The amount of TV viewed in Australia in 2008 reduced life expectancy at birth by 1.8 years (95% uncertainty interval (UI): 8.4 days to 3.7 years) for men and 1.5 years (95% UI: 6.8 days to 3.1 years) for women. Compared with persons who watch no TV, those who spend a lifetime average of 6 h/day watching TV can expect to live 4.8 years (95% UI: 11 days to 10.4 years) less. On average, every single hour of TV viewed after the age of 25 reduces the viewer's life expectancy by 21.8 (95% UI: 0.3–44.7) min. This study is limited by the low precision with which the relationship between TV viewing time and mortality is currently known.If people who watch six hours of daily television differ from other folks on margins other than TV-viewing, results here just might be overstated.

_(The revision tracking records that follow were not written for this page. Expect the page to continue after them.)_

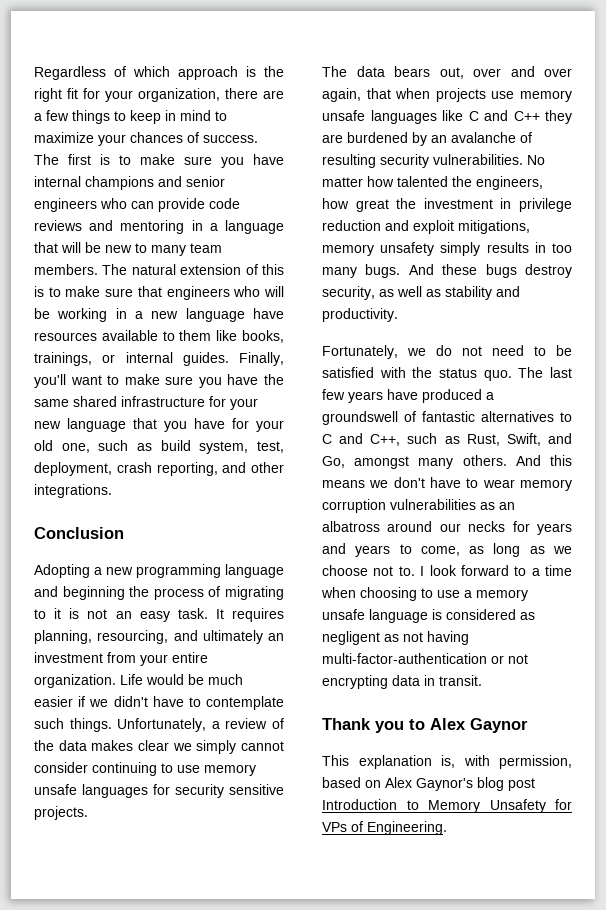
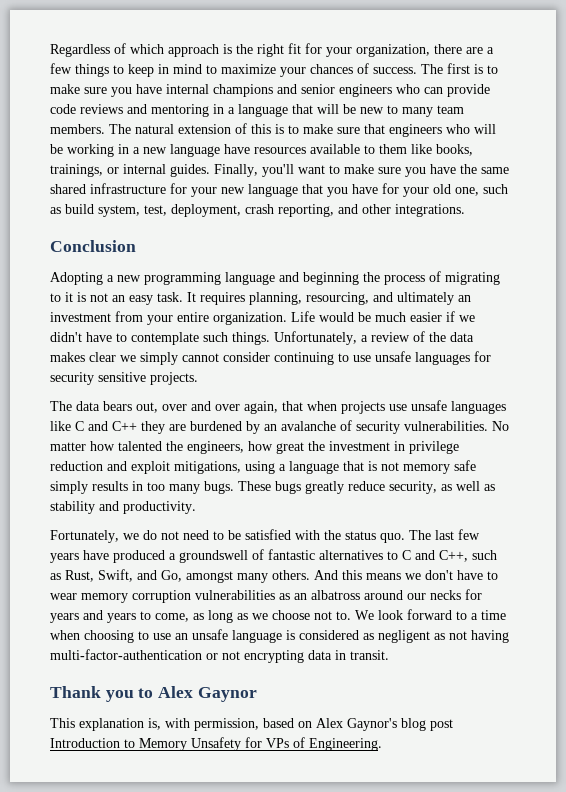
- Unfortunately, a review of the data makes clear we simply cannot consider continuing to use memory unsafe languages for security sensitive projects.
+ Unfortunately, a review of the data makes clear we simply cannot consider continuing to use unsafe languages for security sensitive projects.
- The data bears out, over and over again, that when projects use memory unsafe languages like C and C++ they are burdened by an avalanche of resulting security vulnerabilities.
+ The data bears out, over and over again, that when projects use unsafe languages like C and C++ they are burdened by an avalanche of security vulnerabilities.
- No matter how talented the engineers, how great the investment in privilege reduction and exploit mitigations, memory unsafety simply results in too many bugs.
+ No matter how talented the engineers, how great the investment in privilege reduction and exploit mitigations, using a language that is not memory safe simply results in too many bugs.
- And these bugs destroy security, as well as stability and productivity.
+ These bugs greatly reduce security, as well as stability and productivity.
- I look forward to a time when choosing to use a memory unsafe language is considered as negligent as not having multi-factor-authentication or not encrypting data in transit.
+ We look forward to a time when choosing to use an unsafe language is considered as negligent as not having multi-factor-authentication or not encrypting data in transit.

The paper just extrapolates to some actuarial tables the results of a prior article in Circulation. A couple things there to note:
- There are no significant reported effects, after correcting for some health-related behaviours, for those watching less than four hours of television per day. And, saying that an hour costs 22 minutes is a bit nuts when the reference category is folks watching 2 hours of TV per day or less. Maybe there are effects for the "more than 6 hours per day" group. But that's hardly the same as saying that an hour of TV costs the moderate viewer 22 minutes.
- The all-cause mortality relative risk even for folks in the >4 hour per day group has a confidence interval running from 1.04-2.05 after adjusting for those health behaviours that could be observed. That's almost touching the 1.0 mark; when the CI spans 1.0, results are insignificant. I wonder what would happen to those CIs on adjusting for more health behaviours.
HT: Alex Robson, who points to this journalistic account...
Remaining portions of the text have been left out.